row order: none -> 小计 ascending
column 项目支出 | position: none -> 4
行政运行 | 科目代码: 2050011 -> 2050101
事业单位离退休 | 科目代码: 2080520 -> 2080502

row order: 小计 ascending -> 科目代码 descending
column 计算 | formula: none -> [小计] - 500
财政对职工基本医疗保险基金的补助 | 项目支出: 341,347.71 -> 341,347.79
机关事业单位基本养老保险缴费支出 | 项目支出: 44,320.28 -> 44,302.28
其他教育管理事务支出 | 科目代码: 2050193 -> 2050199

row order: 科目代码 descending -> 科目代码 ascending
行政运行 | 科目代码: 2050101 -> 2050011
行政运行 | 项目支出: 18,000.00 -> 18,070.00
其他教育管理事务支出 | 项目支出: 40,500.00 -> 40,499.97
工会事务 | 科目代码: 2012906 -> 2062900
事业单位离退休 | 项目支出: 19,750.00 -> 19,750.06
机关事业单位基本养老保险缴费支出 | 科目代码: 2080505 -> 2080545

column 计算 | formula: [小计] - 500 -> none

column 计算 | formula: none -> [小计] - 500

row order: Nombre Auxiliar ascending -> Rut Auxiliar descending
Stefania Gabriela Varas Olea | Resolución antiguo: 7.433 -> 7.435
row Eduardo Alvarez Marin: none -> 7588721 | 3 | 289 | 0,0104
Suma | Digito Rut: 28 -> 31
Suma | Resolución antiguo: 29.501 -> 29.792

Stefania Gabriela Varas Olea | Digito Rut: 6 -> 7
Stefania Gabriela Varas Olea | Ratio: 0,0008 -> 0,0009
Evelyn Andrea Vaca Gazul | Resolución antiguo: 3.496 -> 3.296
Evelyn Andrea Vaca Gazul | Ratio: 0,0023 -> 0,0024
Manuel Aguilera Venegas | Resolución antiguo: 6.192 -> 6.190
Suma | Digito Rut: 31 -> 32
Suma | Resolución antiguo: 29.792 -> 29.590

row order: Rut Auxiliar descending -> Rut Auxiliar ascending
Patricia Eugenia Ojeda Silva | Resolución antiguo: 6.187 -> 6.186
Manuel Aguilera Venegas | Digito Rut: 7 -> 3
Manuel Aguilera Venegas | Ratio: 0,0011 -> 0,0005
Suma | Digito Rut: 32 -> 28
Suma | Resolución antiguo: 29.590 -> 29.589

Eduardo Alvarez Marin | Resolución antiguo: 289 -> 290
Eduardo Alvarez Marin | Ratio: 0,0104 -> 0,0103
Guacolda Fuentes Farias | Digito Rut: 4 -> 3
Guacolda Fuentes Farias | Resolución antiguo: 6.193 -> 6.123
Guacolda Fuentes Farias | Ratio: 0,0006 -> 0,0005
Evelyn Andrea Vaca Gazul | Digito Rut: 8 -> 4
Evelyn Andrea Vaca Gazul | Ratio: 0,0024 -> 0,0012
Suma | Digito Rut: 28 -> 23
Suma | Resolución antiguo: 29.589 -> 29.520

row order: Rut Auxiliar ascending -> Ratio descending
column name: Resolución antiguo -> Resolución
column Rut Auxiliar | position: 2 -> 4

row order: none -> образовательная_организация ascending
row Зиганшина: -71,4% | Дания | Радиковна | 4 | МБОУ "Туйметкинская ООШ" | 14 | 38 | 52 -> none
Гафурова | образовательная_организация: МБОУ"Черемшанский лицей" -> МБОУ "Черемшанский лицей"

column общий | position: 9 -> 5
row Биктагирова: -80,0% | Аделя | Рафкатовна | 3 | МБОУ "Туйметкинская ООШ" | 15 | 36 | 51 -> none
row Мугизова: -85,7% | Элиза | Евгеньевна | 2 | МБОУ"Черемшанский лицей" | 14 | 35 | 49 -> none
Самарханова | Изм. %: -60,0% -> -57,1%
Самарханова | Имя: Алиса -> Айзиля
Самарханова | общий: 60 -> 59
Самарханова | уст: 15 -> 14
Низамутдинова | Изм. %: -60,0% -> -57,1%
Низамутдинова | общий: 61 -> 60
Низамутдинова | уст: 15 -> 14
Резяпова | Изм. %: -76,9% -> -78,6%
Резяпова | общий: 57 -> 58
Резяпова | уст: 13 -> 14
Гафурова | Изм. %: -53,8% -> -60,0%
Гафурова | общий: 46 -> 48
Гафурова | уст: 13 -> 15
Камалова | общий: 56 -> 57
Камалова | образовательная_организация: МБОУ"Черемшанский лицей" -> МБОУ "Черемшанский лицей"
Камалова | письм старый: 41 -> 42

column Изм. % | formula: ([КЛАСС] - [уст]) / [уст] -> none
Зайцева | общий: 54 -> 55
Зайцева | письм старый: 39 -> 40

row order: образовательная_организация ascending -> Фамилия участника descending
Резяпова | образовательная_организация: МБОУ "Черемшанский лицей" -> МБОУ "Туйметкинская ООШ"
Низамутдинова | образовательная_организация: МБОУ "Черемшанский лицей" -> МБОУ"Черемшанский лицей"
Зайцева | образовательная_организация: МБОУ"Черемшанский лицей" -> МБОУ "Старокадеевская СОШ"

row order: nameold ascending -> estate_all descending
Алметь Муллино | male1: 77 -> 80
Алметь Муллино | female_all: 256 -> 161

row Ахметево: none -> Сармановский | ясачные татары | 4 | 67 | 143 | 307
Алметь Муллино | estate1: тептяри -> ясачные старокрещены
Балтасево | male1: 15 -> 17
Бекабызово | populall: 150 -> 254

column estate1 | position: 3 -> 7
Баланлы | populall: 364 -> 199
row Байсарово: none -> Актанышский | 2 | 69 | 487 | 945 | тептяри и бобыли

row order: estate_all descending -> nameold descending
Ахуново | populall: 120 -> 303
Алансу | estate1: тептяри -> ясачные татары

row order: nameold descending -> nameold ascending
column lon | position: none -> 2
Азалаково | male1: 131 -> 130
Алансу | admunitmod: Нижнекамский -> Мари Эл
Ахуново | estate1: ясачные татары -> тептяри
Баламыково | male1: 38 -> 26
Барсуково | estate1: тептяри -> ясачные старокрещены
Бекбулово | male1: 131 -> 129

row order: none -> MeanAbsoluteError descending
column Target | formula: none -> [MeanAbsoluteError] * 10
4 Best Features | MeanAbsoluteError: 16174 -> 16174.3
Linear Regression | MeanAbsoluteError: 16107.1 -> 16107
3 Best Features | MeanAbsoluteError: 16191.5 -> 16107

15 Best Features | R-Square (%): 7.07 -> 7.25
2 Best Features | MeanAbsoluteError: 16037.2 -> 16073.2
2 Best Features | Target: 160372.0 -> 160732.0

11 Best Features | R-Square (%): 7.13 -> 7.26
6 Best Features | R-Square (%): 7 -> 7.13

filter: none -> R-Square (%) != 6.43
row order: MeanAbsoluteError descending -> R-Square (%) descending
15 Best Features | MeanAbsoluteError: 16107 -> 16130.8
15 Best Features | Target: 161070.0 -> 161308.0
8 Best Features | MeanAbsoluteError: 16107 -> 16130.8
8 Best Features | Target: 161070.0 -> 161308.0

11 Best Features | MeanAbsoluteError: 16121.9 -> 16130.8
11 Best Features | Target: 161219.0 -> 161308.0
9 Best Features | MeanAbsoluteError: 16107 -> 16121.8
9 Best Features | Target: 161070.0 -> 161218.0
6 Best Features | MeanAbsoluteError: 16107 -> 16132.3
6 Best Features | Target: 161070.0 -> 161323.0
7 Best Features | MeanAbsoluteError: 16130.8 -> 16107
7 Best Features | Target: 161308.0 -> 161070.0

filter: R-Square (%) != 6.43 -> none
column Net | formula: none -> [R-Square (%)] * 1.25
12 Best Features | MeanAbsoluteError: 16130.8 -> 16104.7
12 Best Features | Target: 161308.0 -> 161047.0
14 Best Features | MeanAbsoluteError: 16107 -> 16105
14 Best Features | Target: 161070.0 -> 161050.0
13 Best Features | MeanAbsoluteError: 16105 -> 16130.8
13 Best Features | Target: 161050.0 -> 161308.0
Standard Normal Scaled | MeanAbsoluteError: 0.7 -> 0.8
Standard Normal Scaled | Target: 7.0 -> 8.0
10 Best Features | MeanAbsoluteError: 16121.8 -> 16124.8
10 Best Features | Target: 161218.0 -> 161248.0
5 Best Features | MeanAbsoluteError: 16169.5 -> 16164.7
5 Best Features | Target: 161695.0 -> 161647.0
++++++++
## WHAT YOU SHOULD DO
What lines of the listing contain the word "Низамутдинова"? Copy them all.

## ANSWER TO THIS TASK
Низамутдинова | Изм. %: -60,0% -> -57,1%
Низамутдинова | общий: 61 -> 60
Низамутдинова | уст: 15 -> 14
Низамутдинова | образовательная_организация: МБОУ "Черемшанский лицей" -> МБОУ"Черемшанский лицей"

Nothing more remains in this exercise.